The data below:
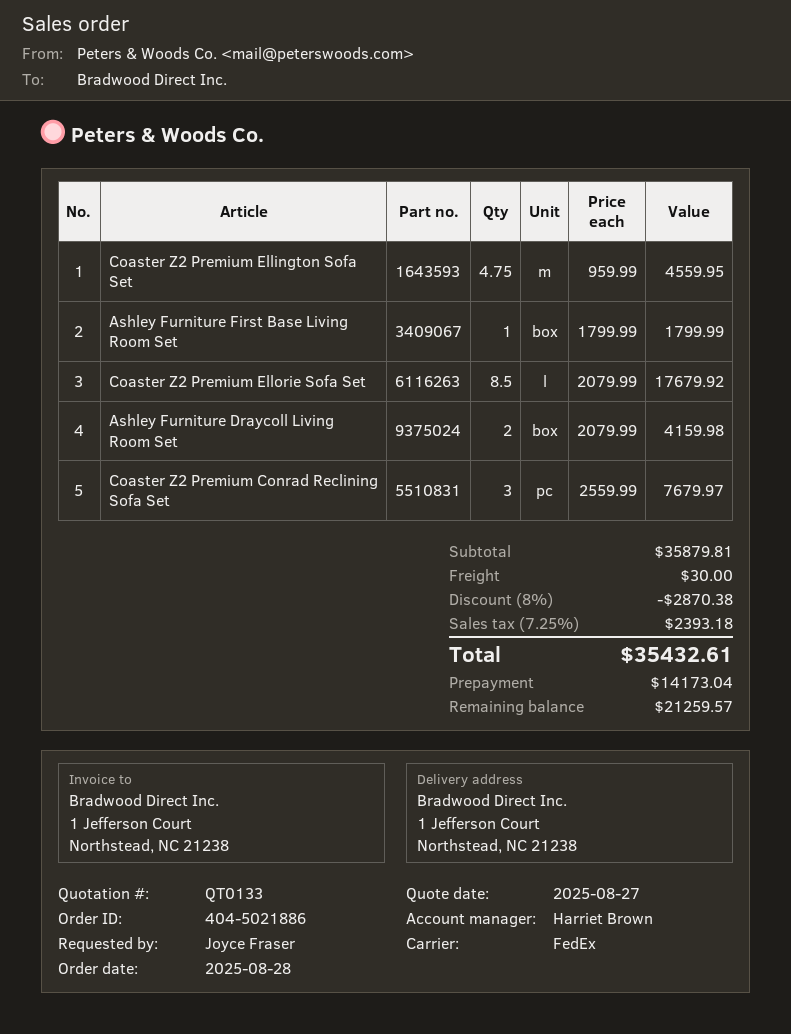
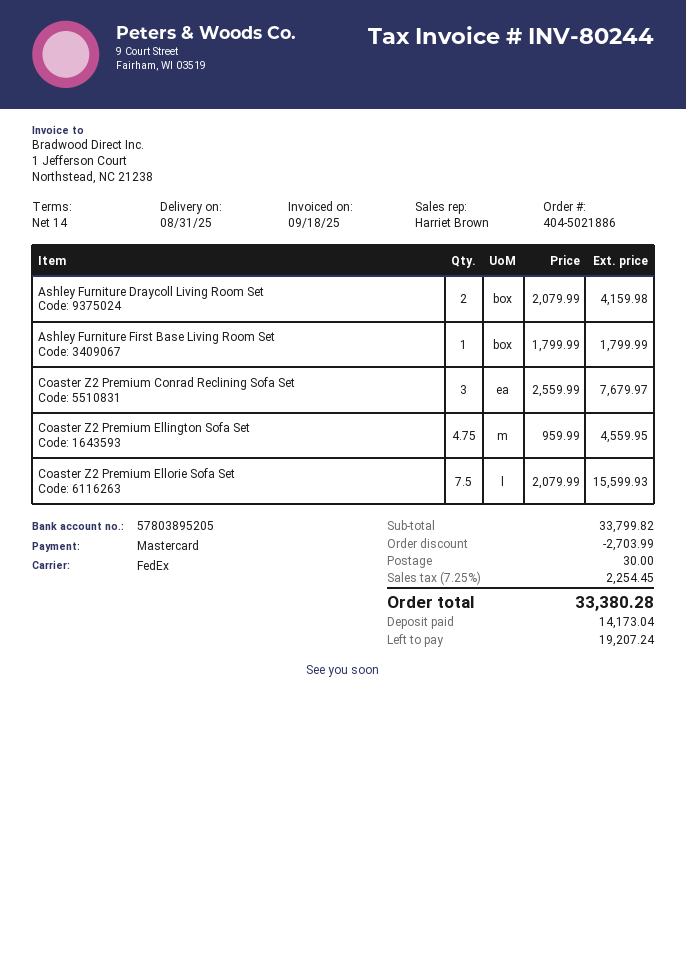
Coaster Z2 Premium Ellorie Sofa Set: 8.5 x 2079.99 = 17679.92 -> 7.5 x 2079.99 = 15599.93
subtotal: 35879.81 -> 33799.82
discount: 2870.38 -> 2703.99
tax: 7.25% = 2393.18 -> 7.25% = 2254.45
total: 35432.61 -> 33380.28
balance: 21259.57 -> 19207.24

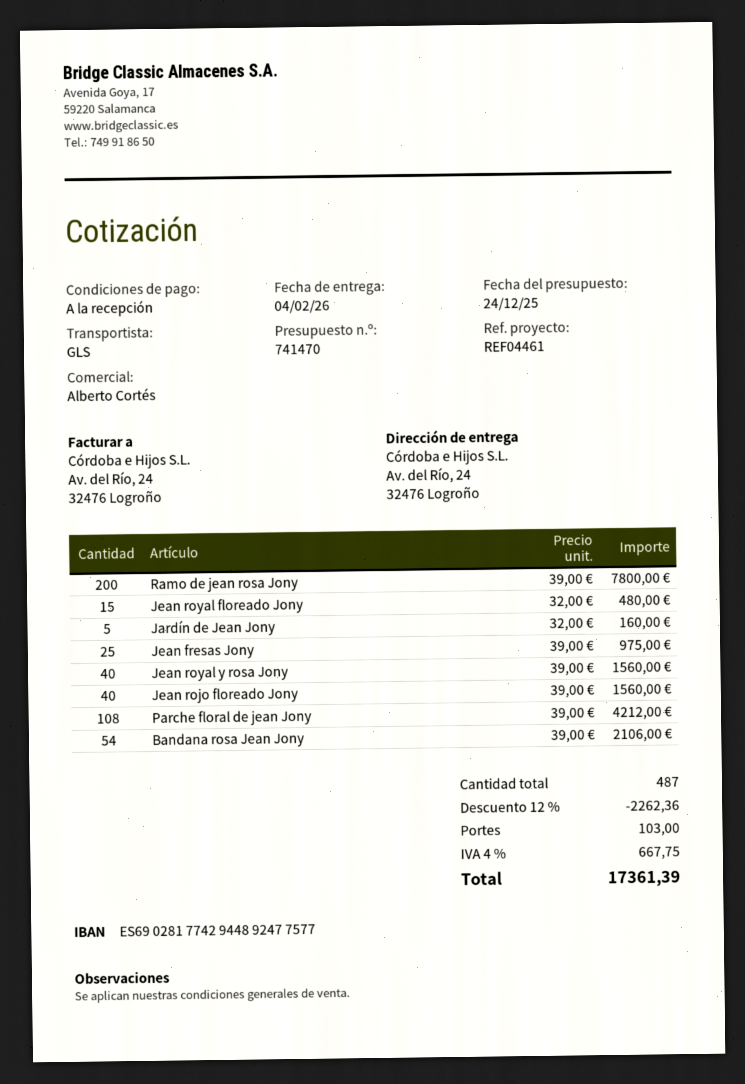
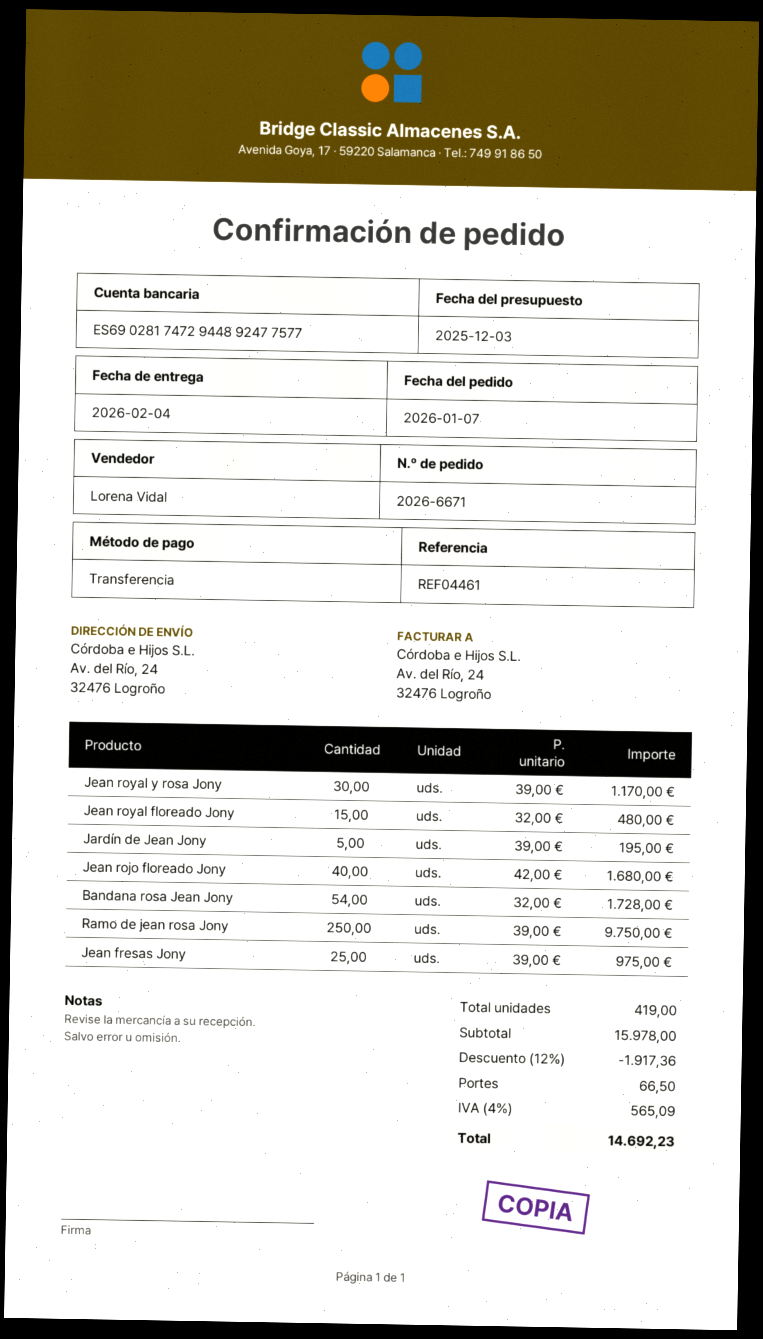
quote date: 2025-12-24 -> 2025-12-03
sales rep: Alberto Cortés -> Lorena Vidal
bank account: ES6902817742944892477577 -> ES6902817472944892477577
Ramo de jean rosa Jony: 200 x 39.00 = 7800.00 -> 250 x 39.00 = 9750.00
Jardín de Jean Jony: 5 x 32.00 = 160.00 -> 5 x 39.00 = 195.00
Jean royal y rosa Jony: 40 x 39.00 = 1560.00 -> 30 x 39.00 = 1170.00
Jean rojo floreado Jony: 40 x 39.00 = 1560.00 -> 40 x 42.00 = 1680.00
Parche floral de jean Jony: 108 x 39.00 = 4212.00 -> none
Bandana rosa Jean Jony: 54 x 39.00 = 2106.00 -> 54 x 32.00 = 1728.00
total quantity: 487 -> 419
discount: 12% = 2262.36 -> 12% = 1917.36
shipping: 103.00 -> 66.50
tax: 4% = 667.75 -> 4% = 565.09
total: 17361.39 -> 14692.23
End of The data.
§ Aim of the task: Find the line containing "quote date: 2025-12-24 -> 2025-12-03" in the data above. Please transcribe it and every line after it, exactly.

§ Answer space:
quote date: 2025-12-24 -> 2025-12-03
sales rep: Alberto Cortés -> Lorena Vidal
bank account: ES6902817742944892477577 -> ES6902817472944892477577
Ramo de jean rosa Jony: 200 x 39.00 = 7800.00 -> 250 x 39.00 = 9750.00
Jardín de Jean Jony: 5 x 32.00 = 160.00 -> 5 x 39.00 = 195.00
Jean royal y rosa Jony: 40 x 39.00 = 1560.00 -> 30 x 39.00 = 1170.00
Jean rojo floreado Jony: 40 x 39.00 = 1560.00 -> 40 x 42.00 = 1680.00
Parche floral de jean Jony: 108 x 39.00 = 4212.00 -> none
Bandana rosa Jean Jony: 54 x 39.00 = 2106.00 -> 54 x 32.00 = 1728.00
total quantity: 487 -> 419
discount: 12% = 2262.36 -> 12% = 1917.36
shipping: 103.00 -> 66.50
tax: 4% = 667.75 -> 4% = 565.09
total: 17361.39 -> 14692.23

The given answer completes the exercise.